# Another Batson CB70M



## TXFishSlayer (Apr 28, 2014)

I recently completed another rod, this one using the Batson CB70M blank, AmTac Tidalwave guides in gold, and a Matagi SK2 reel seat and reel seat insert. This also happened to be my first wrap. Special thanks goes out to Chris (TMan) who took the time out to explain to me how to do a diamond wrap the last time I was at his house.


----------



## Big Guns 1971 (Nov 7, 2013)

great job looks like lots of time was spent on that wrap


----------



## Swampland (Mar 25, 2008)

Good looking rod. If you still have it when you come down in May bring it over to show everyone.


----------



## TXFishSlayer (Apr 28, 2014)

Thanks for the compliments guys.

Lance, i'm going down to Port Aransas tonight to deliver her, but i'll see if he'll let me borrow it for that weekend when I come down.


----------



## Phantom (Feb 6, 2005)

That wrap looks awesome! Nice build, no doubt.


----------



## jreynolds (Jul 19, 2010)

Very sharp! Nice job.


----------



## Goags (May 28, 2004)

That is very sharp looking! Man, you took to the crosswrapping just fine! Lotsa time in closing one of those. Well done!


----------



## jimj100 (Dec 1, 2012)

It's a diamond, but it's a closed diamond, and those are tricky for sure. That is a nice, nice job.


----------



## TXFishSlayer (Apr 28, 2014)

Thanks for the compliments guys! Being my first wrap, I did this one one thread at a time. It took me about 6 hours to complete doing it this way but I'm happy with the way it turned out.

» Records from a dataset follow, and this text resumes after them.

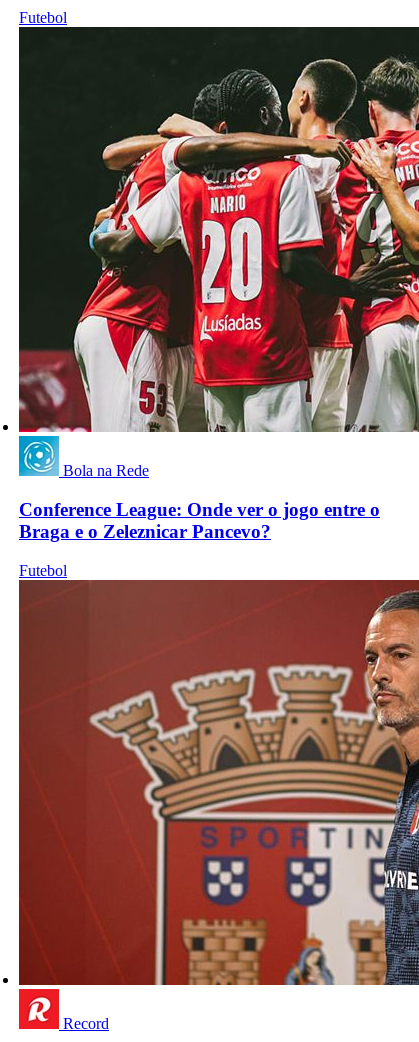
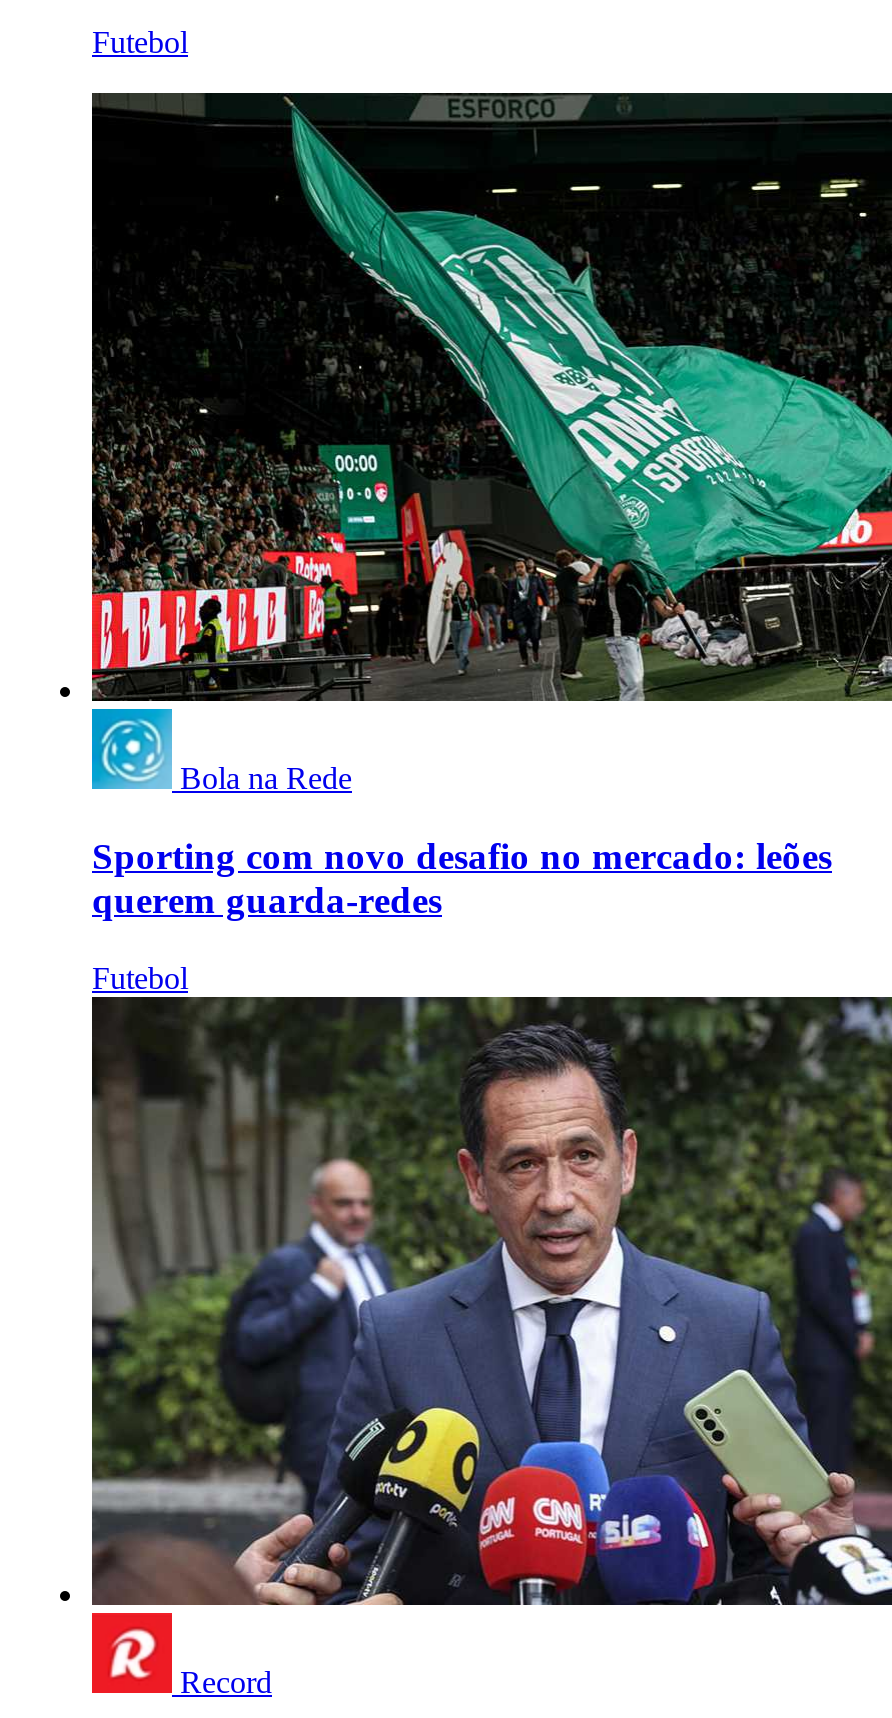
- [image]
+ [image]

- Conference League: Onde ver o jogo entre o
- Braga e o Zeleznicar Pancevo?
+ Sporting com novo desafio no mercado: leões
+ querem guarda-redes

- [image]
+ [image]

Update - I talked to it's new owner and they are going to let me borrow the rod for the gathering at Lance's house in a few weeks. I'll be bringing it along with a couple of other rods to show.


----------



## Goags (May 28, 2004)

Very cool! Looking forward to meeting a bunch of you guys at Lance's place! I can ALMOST smell the gumbo cook'n.


----------



## Doc Labanowski (Jan 9, 2006)

Great looking piece of work.


----------



## mark blabaum (Dec 6, 2007)

Very nice, love the Matagi seats.


----------



## katjim00 (Jan 8, 2009)

Just a great piece all the way around. I really like the chrome guide frames with the gold inserts. I think it really makes it stand out. Props....super job


----------



## TXFishSlayer (Apr 28, 2014)

Thanks everyone for the kind words. I really enjoyed building this rod and was sad to see it go yesterday but I know it's in good hands now.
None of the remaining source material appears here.